There’s been a video going around about “the bullying experiment”.
The premise of the video is a couple guys act out a bullying scenario in front of random people, filming on hidden camera. They want to catch how people react, which ranges from ignoring it to walking away to getting involved.
I agree this is an interesting social experiment.
I agree it seems sad and terrible that people will not get involved to help someone that appears to be in danger.
I agree that bullying is a problem, but it’s not just a problem of this generation because bullying has been around forever — it’s nothing new. Still, that doesn’t make it right.
But I have to take issue with the video and the suggested advice.
What they are wanting is for people to intervene. I’m not sure that’s wise. All you are seeing is a slice of the greater picture, and is that slice enough to know what’s really going on? As I’ve discussed before, you cannot always know what the whole story is based upon the small slice you see.
It appears they are performing this experiment on a college campus. It’s a fairly homogeneous group of people, in a fairly contrived and “safe” environment. What if they tried this in other areas of town? like on the rich side of town? poor side of town? downtown? in the city’s violence hotspots? That might bring about some interesting different responses… one of which could end badly for the actors.
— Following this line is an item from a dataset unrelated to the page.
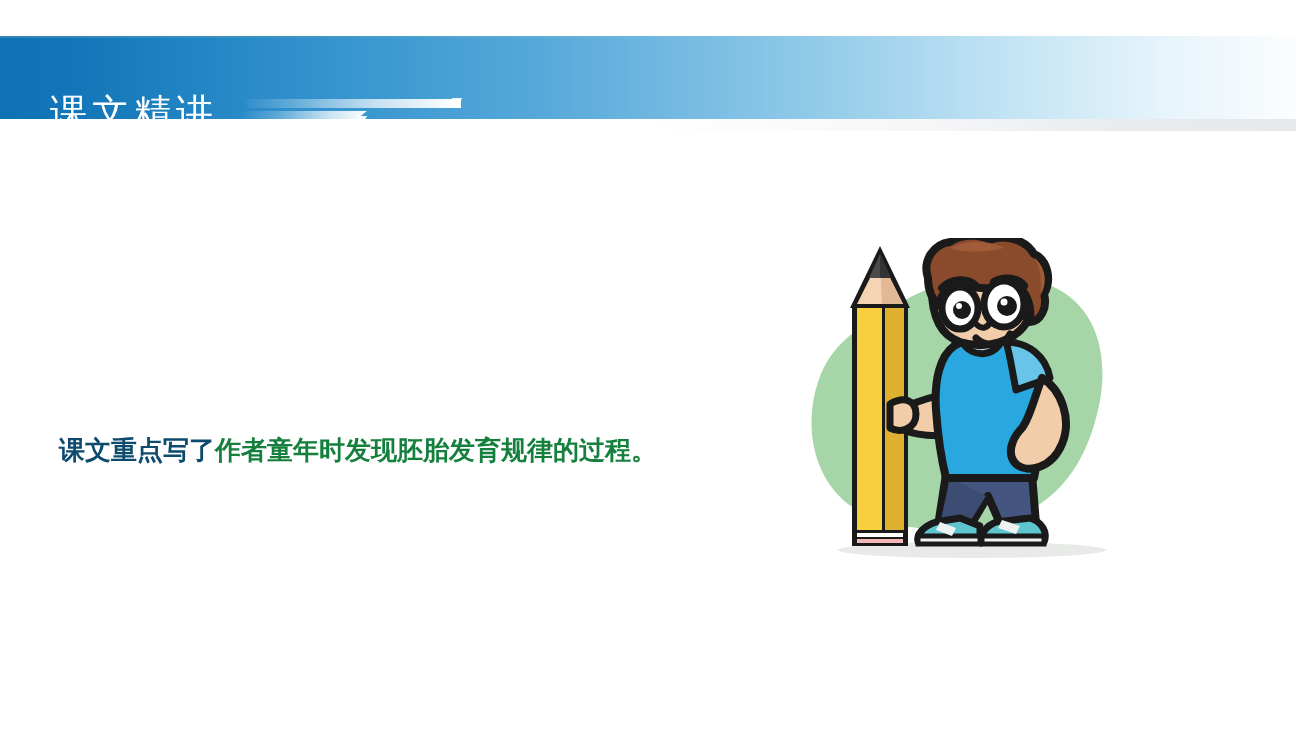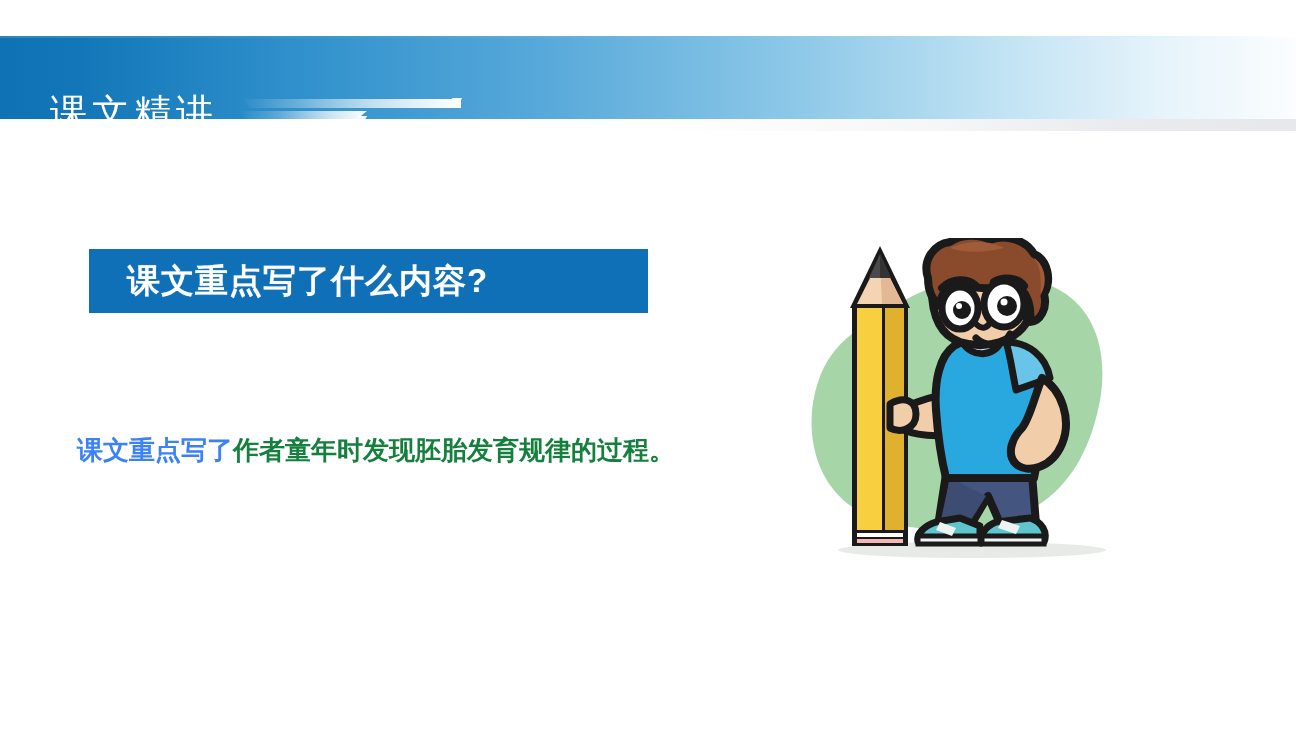"课文重点写了什么内容?" div.title-box { html: <div> <span>课文重点写了什么内容?</span> </div> -> none }
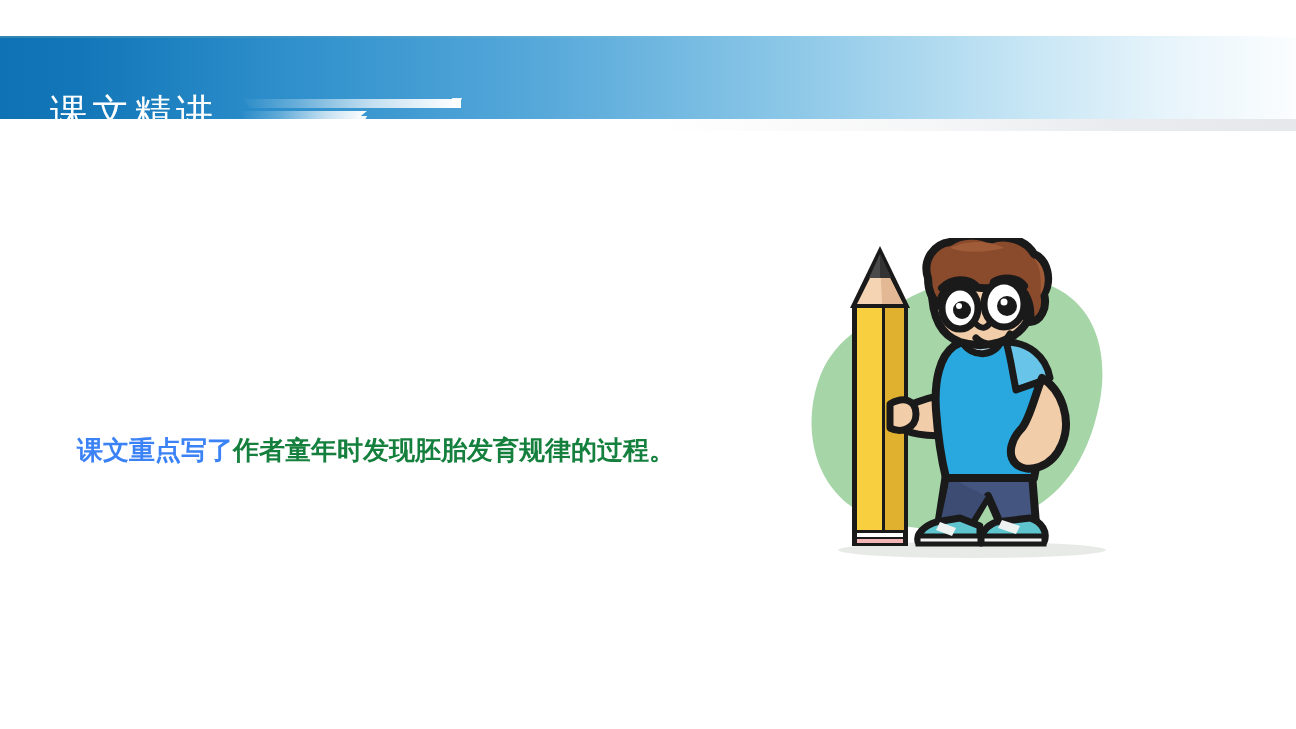"课文重点写了" .txt-black { color: #3b82f6 -> #0c4a6e; margin-left: 18px -> none }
And that’s part of why people don’t want to get involved. They have their own lives to preserve. It goes back to things like “beer & tv time” and asking “is this worth dying for?” because your getting involved may well bring you unwanted harm.
It could also be that people don’t know what to do, how to react. They’ve never experienced this before so they freeze because that’s all they can do as they try to process what’s unfolding before them. Or perhaps they were raised to just always avoid trouble, so they flee. Shall we persecute them for their self-preservation?
So, I think it’s a bit naive for the video producers to suggest the solution to bullying is for people to get involved. Yes I understand their motive, and I do think that being silent about bullying is a way to allow it to perpetuate. Just realize that “fighting” bullying doesn’t necessarily have to involve physical intervention, and not everyone is willing to physically intervene.
But that’s also where I have a greater issue with this campaign.
It seems the suggestion is the solution is for you to get involved.
That bullying perpetuates because of your fault. That this is someone else’s fault, and it’s someone else’s responsibility to stop it.
What happened to teaching people to stand up for themselves? It used to be the way you handled a bully wasn’t to have someone else fight your battles, but for you to stand on your own two feet and stand up to the bully. And yes, that might mean you have to take them down a peg. Modern anti-bullying solutions seem to revolve around others making changes, with little focus on you improving yourself and your own condition.
If as the video producers say “change starts with the people”, the first person you can change is yourself. Start there.